Each power bin has an associated number of power credits. A “power credit” can also be referred to as a “power signature.” A number of power credits of a particular power bin indicates the amount of power consumed (or the amount of current flow being drawn from or returned to a shared power rail) when a command with an opcode corresponding to the particular power bin is executed by one of the compute circuits 104A-104N. Both the absolute values and the relative values of the power signatures among the different power bins can be assigned based on testing of the processing circuit 102 in a lab environment, circuit simulations prior to semiconductor fabrication, or a combination of the two methods.

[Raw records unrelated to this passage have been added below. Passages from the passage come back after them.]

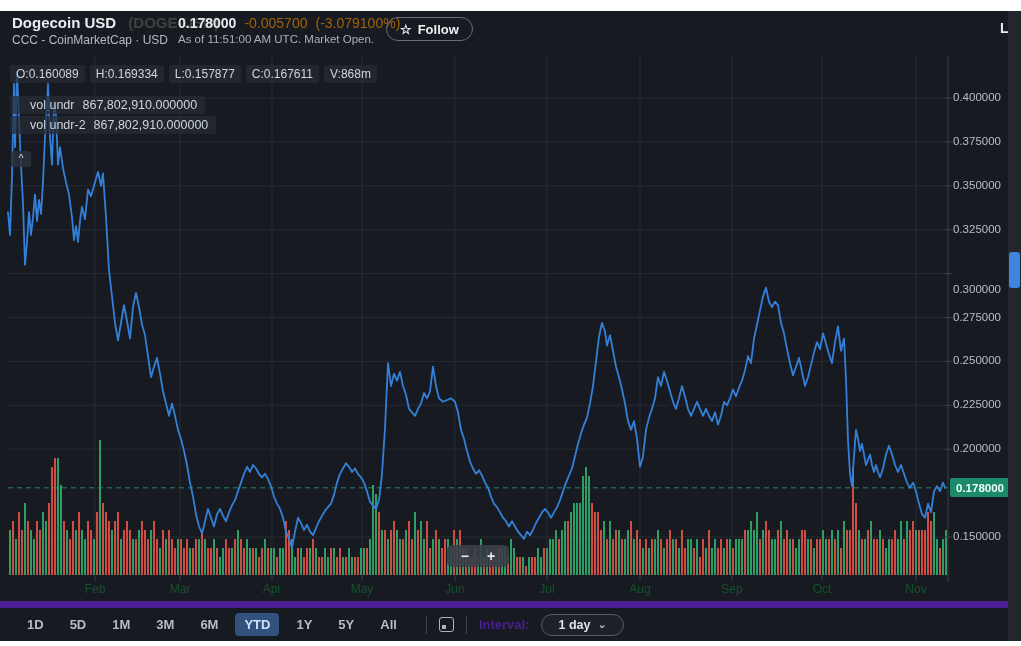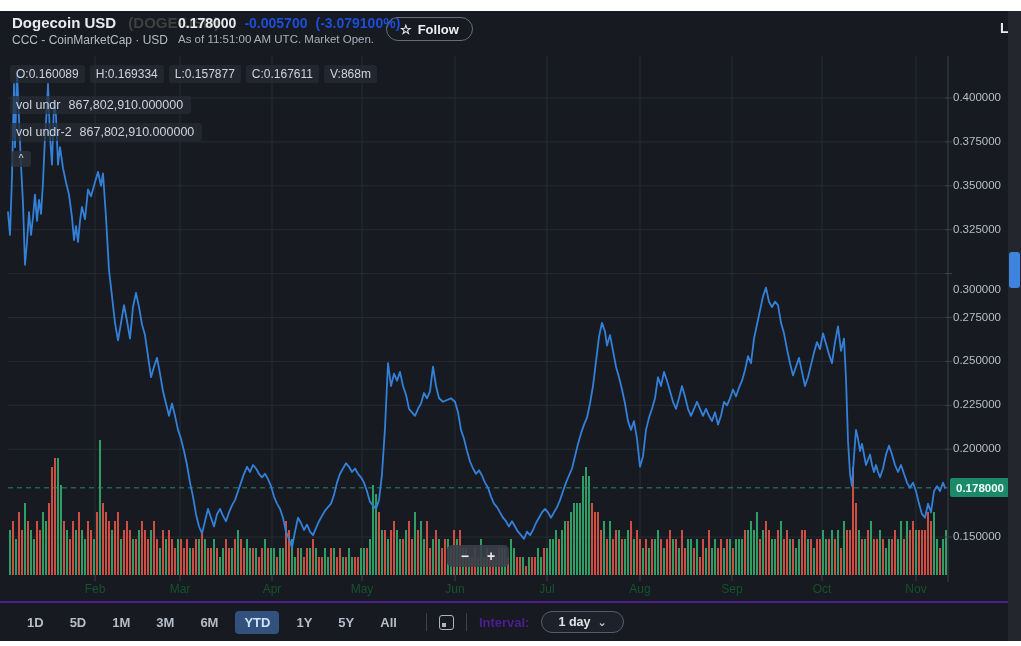"-0.005700" .hdr-chg { color: #1d4ed8 -> #a16207; font-weight: 700 -> 400 }
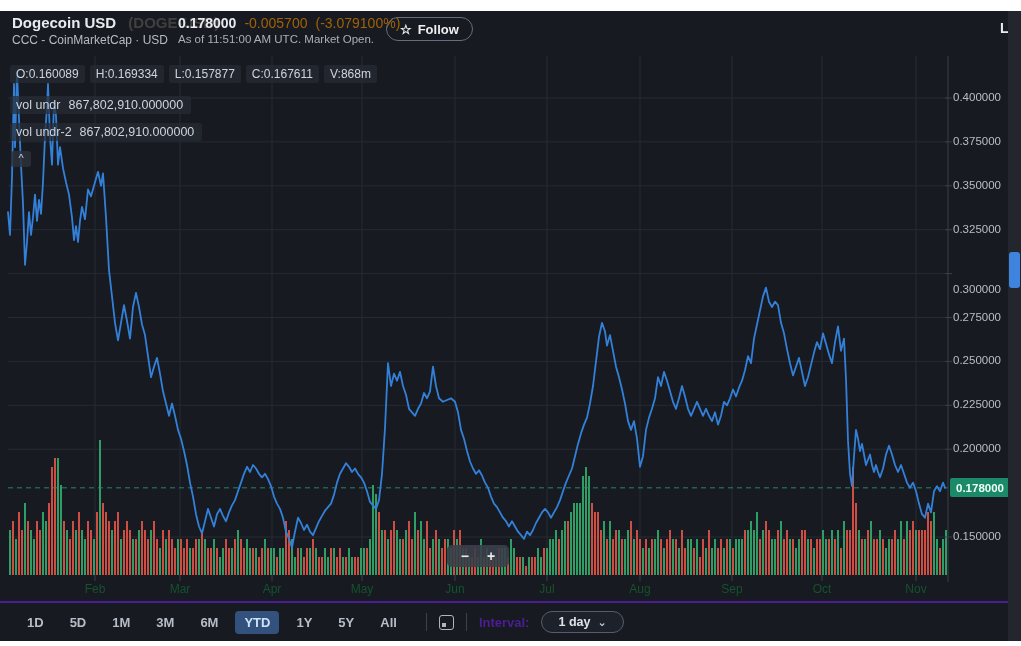"vol undr 867,802,910.000000" .ind-chip { padding: 2px 8px 2px 6px -> 2px 8px 2px 20px }
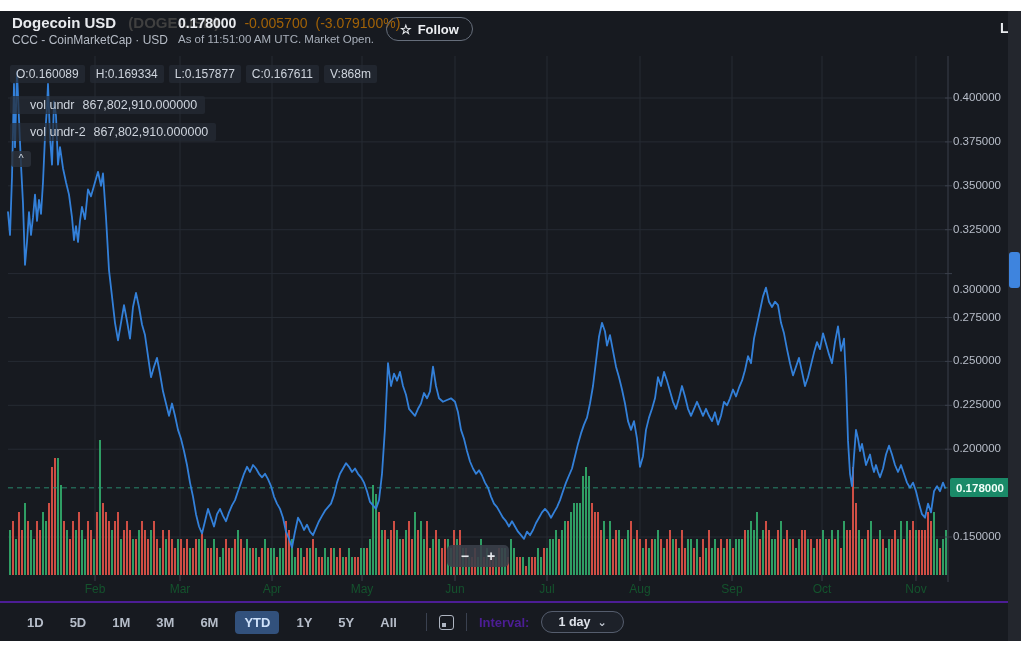"vol undr-2 867,802,910.000000" div.ovl-row { top: 123px -> 116px }
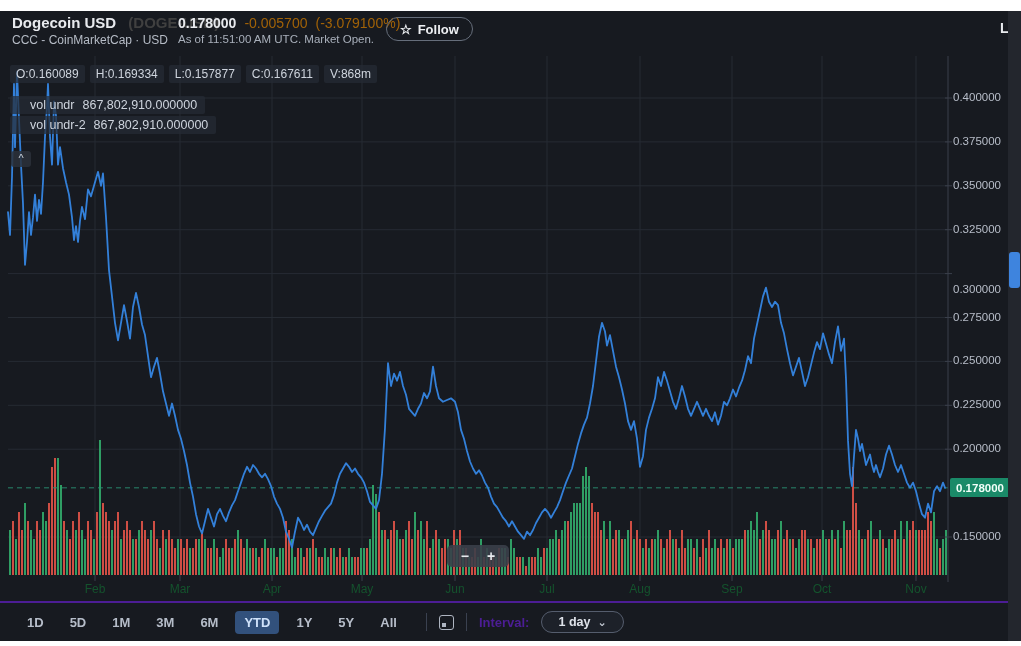"1D" #toolbar { border-top: 2px solid #4c1d95 -> 7px solid #4c1d95 }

When the circuitry 118 executes the instructions of the current transients mitigator 115, the circuitry 118 modifies the commands to generate the modified sequence of instructions 113 that reduces the estimated (predicted) time rate of change of the power consumption of the commands. The modification is based on the characterizing of the commands with the power bins. In some implementations, the circuitry 118 also assigns the modified sequence of instructions 113 to particular compute circuits of the compute circuits 104A-104N of the processing circuit 102.
In an implementation, when the circuitry 118 executes the instructions of the current transients mitigator 115, the circuitry 118 generates the modified sequence of instructions 113 by inserting, in program order, a low-power instruction after a particular instruction of the first sequence of instructions being evaluated. A low-power instruction belongs to a power bin that provides an estimated (predicted) power consumption below a threshold. The instruction sequence modifier 642 inserts, as the low-power instruction, an instruction with a type associated with low power consumption and does not change program execution state information. For example, the inserted low-power instruction does not change an outcome of an application that includes the first sequence of instructions. An example of this low-power instruction is a nop instruction, although various other instruction types can also be used.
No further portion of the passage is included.